Sublingual absorption edibles also wear off faster than regular edibles, which can be an advantage or disadvantage, depending on the person and situation. For weed beer brewers, this shorter lifespan is a definitive advantage. “Drinkable” cannabis products also start absorbing in the mouth and so those looking to recreate the lifespan of a beer are turning to sublingual absorption as a possible solution. Plus, for consumers to become regular weed beer drinkers, these products will also have to provide a consistent experience, which these brewers are hoping sublingual absorption can provide.

Providing a reliable cannabis experience is not only important to recreational users; medical cannabis patients also greatly benefit from sublingual absorption. Besides being fast and reliable, sublingual absorption also provides precise dosing. If the complete dose is absorbed under the tongue and none is swallowed, these products deliver the most accurate dose of cannabis medicine on the market.

The Bioavailability of Cannabis

The bioavailability of cannabis has become a hot topic lately and refers to how much of a drug is absorbed into the blood stream.
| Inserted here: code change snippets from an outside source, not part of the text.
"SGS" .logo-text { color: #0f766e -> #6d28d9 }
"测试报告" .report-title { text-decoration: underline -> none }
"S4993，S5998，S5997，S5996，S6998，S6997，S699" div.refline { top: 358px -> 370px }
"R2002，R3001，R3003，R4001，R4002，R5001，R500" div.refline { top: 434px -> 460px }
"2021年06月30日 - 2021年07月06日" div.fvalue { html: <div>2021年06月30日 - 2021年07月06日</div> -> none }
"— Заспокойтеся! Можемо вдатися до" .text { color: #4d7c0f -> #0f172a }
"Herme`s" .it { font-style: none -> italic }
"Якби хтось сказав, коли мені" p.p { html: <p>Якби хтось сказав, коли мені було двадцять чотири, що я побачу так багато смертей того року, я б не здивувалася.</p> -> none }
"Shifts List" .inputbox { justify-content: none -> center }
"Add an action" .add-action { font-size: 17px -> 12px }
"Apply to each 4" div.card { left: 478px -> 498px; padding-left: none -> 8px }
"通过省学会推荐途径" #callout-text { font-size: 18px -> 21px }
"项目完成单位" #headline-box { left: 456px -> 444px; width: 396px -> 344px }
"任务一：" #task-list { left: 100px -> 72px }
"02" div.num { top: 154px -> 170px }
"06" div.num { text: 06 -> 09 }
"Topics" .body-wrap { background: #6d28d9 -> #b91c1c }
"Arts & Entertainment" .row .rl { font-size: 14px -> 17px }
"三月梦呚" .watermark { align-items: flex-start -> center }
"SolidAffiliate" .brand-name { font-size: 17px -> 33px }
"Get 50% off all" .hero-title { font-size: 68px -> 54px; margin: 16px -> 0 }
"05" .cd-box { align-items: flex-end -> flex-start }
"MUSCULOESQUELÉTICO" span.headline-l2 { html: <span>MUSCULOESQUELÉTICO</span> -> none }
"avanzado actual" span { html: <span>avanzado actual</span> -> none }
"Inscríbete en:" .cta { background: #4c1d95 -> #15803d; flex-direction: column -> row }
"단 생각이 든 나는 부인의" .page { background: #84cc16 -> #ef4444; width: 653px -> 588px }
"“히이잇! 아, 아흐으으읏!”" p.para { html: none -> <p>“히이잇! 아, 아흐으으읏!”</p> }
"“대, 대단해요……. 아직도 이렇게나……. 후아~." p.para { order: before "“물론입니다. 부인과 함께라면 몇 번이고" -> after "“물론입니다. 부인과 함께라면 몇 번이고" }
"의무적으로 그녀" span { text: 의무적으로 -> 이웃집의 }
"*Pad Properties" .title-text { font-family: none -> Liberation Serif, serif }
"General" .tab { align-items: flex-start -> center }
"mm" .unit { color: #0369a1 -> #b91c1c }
Different modes of cannabis consumption have different rates of bioavailability, as do different cannabinoids, and you might be surprised to learn the bioavailability of some of your favorite modes of consumption.

For example, inhaling cannabis smoke or vape is thought to have a THC bioavailability of 18 to 54 percent. It can vary and different studies have come up varying results, but according to a 2005 study, the average seems to be around 30 percent. That same study found ingesting cannabis edibles only has a bioavailability of about 4 to 12 percent and is “highly variable.” That’s because, like we mentioned before, things like your body’s metabolism and what you ate prior to the cannabis edible will affect the cannabinoids’ bioavailability.

Bioavailability is also the reason sublingual absorption products are the most reliable; their bioavailability is the highest, up 75 percent for THC and 25 percent for CBD. Therefore, they’re more likely to produce the same experience time after time, as long as you don’t swallow too much of the intended sublingual absorption dose. Kirby from Kin Slips explains that’s why they decided to create a sublingual absorption product, in the first place:

“A pervasive issue with cannabis use is the level of unpredictability with certain cannabis products, specifically edibles,” Kirby explains. “It’s important for consumers to trust that every time they have one of our products, they’ll have the same experience. Which is why, after exhaustive research, we determined that the only way we could truly deliver on this promise was through sublingual absorption. After experimenting with various sublingual formats, we found that a strip could be easily placed under the tongue, and when blended with all natural ingredients, dissolved fast and delivered a precise dosage efficiently.”

Sublingual absorption cannabis products are the future of edibles. Their fast onset, short lifespan, and precise dosing make them the most reliable and effective edibles on the market. For medical and adult use, expect to see a lot more sublingual absorption weed products.